South Sudan may be the world’s worst country in terms of girls’ access to education. Part of the problem stems from the cultural stigma surrounding menstrual periods and lack of resources, forcing girls to stay at home regularly. They often fall behind in classes, drop out and marry early, a pattern that model and former refugee Mari Malek wants to end. As the founder and president of Stand for Education, she seeks to improve access to educational resources for South Sudanese youth, especially girls. Malek hosted the KOllision fashion show in Brooklyn on Saturday to raise money for her nonprofit organization.

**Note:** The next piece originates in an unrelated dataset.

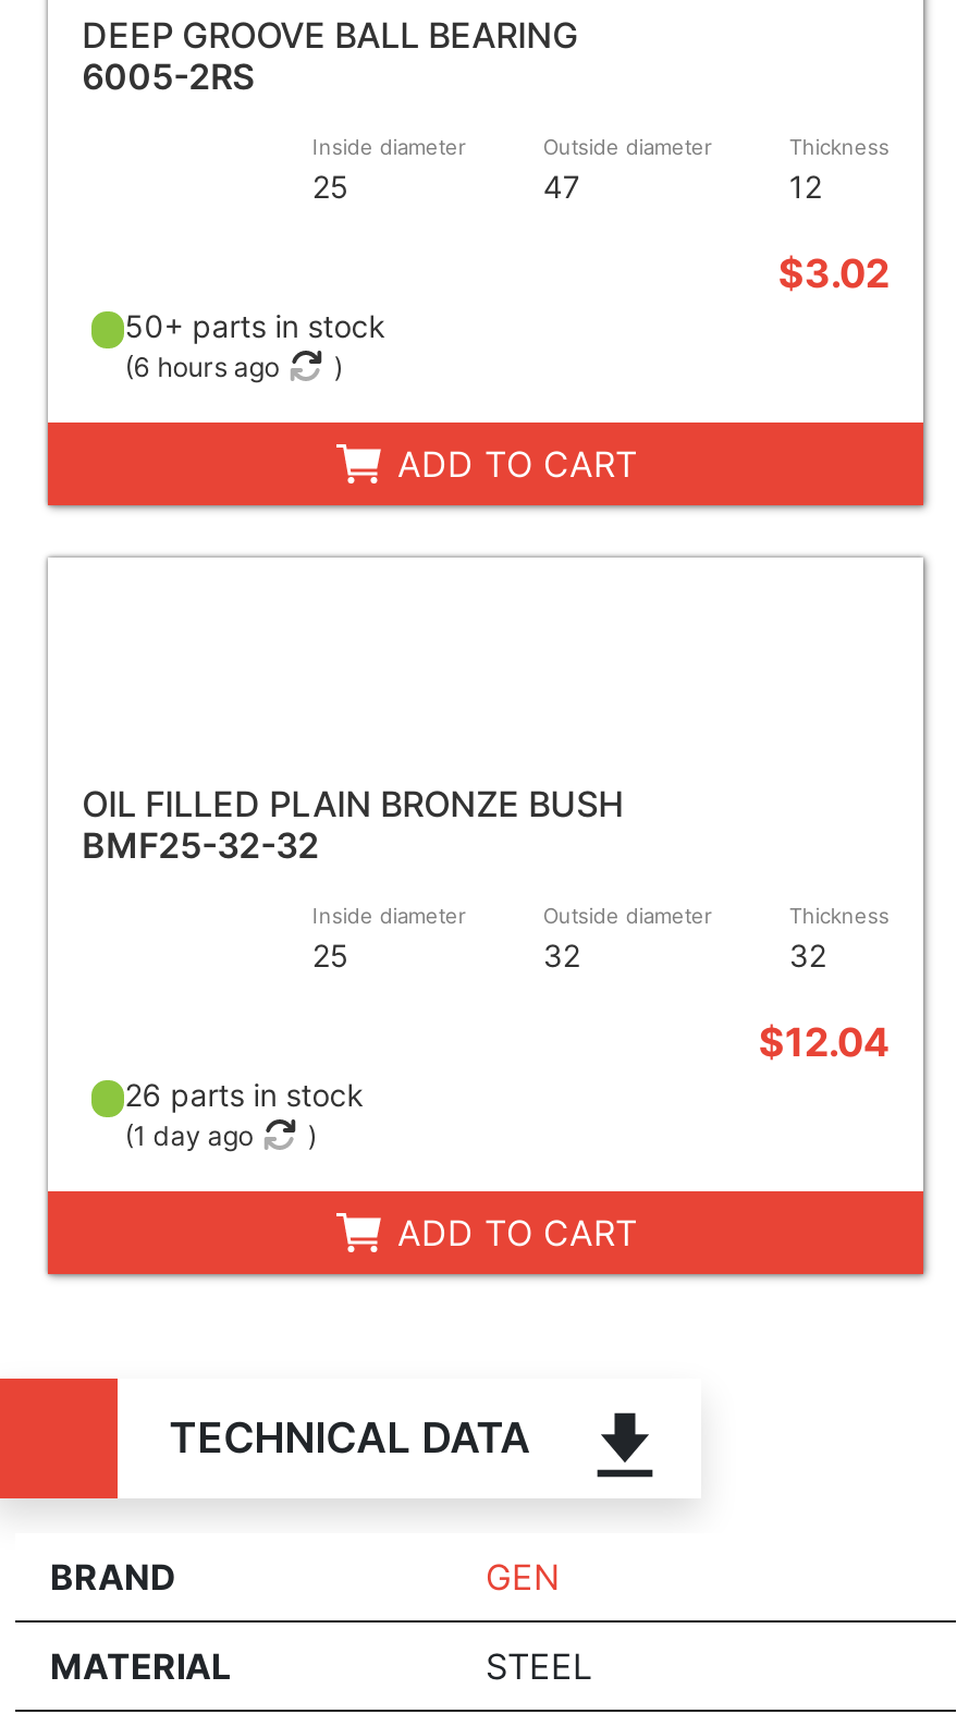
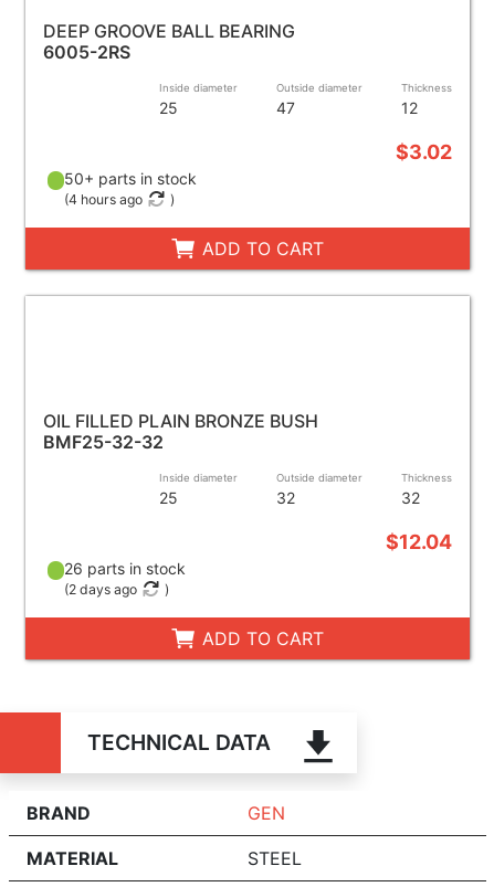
[125,350,279,382] (6 hours ago -> [64,191,143,207] (4 hours ago
[125,1119,253,1151] (1 day ago -> [64,581,137,597] (2 days ago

The event began with a #HERstory talk moderated by Malek. Sitting on the panel were activist and model Diandra Forrest, Swedish actress and writer Karin Agstam, entrepreneur Hamacha Donadi and COPE NYC founder and historian Vida Sabbaghi. The women shared stories of adversity in their respective professions, focusing on menstrual health-related challenges, and establishing KOllision as a show that goes beyond fashion.

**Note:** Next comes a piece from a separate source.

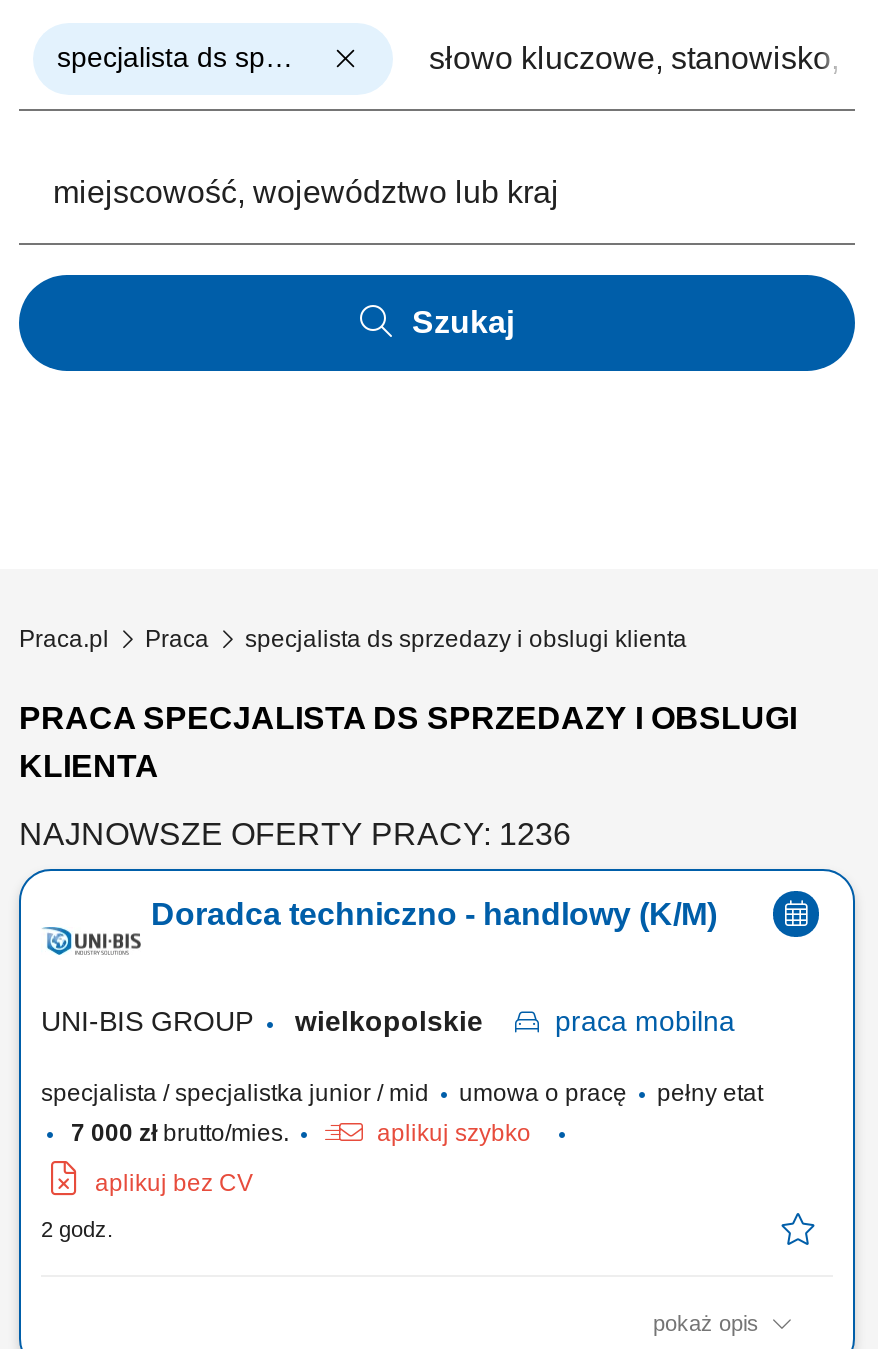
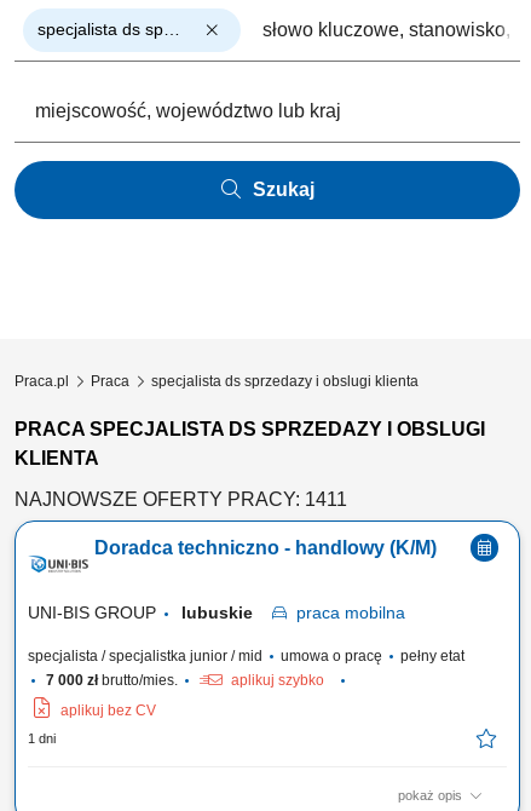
[19,817,571,851] NAJNOWSZE OFERTY PRACY: 1236 -> [15,489,347,510] NAJNOWSZE OFERTY PRACY: 1411
[295,1005,515,1037] wielkopolskie -> [181,603,272,622] lubuskie
[41,1217,113,1241] 2 godz. -> [28,731,56,746] 1 dni

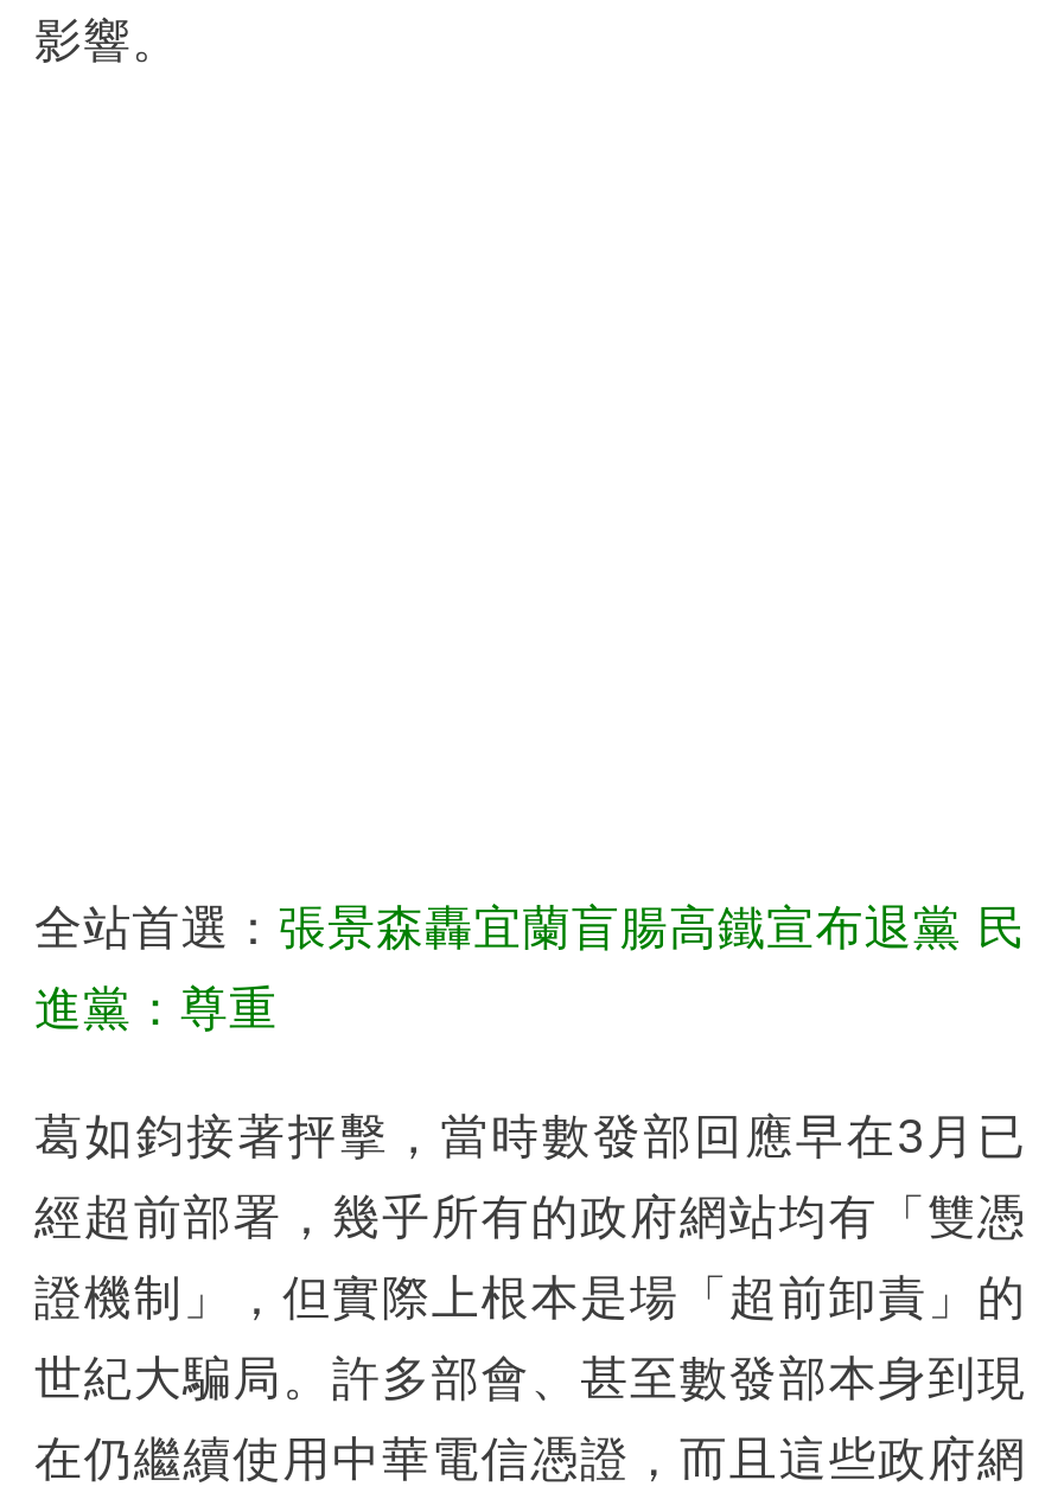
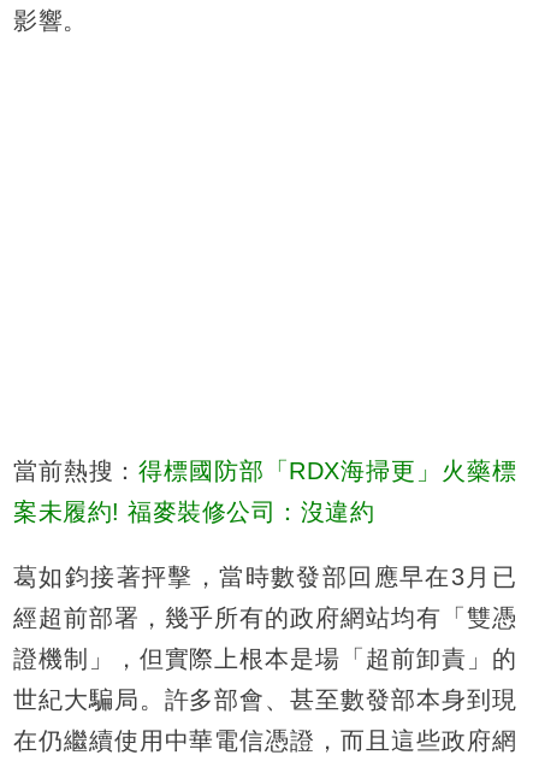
[34,901,1026,953] 全站首選：張景森轟宜蘭盲腸高鐵宣布退黨 民 -> [13,457,516,484] 當前熱搜：得標國防部「RDX海掃更」火藥標
[34,981,278,1033] 進黨：尊重 -> [13,498,374,525] 案未履約! 福麥裝修公司：沒違約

Malek, for example, recounted ceremonies back in South Sudan where girls who got their first period would be courted by older men and married off. Forrest later spoke of her experiences growing up as someone with albinism among black friends and family, always receiving weird looks in her Bronx neighborhood. Still, she credits her skin for her success in the modeling industry.
“There is no cookie-cutter girl,” Forrest told WSN after the event. “Fashion is diversity.”

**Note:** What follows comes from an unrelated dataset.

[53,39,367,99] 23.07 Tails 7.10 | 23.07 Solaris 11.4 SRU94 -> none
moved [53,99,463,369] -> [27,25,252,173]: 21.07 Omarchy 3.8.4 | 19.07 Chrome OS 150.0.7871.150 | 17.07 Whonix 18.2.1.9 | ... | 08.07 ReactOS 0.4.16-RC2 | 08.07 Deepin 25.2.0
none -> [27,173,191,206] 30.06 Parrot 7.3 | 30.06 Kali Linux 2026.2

Designer and NYU Steinhardt alumna Minika Ko organized the show and invited over two dozen fellow designers to showcase their creations.
“It just happened naturally,” she told WSN. “No one really chose anyone. It was just organic. That’s why I named the show KOllision.”
Because so many designers participated, there was no theme to the show. Models walked down in bandeaus and pencil skirts, in floral blazers, in capes with long trains and also in classic short dresses. The audience favorites, based on cheers and applause, were a white and black hijab imprinted with neon yellow lightning bolts, a revealing black dress with a decorative crinoline — think the hooped petticoat Cinderella wears underneath her gown to keep its shape — and a beige poncho with uniform horizontal shreds.
In the corner of the space was a pop-up shop with a handful of racks. Guests wandered over to try on the various pure black blazers, pants and dresses ready for purchase. Also scattered throughout the Bed-Stuy warehouse were abstract art exhibitions, most of which featured aquatic motifs with their blue, wiry shapes. Live rhythm and blues music pulsated throughout the room.
A silent auction of some of the clothes that were displayed on the runway concluded the event. Some pieces sold for $50 while others went for over $200, and all proceeds went to Stand for Education. While the KOllision show missed Fashion Week, it coincided perfectly with International Women’s Day — both in timing and mission.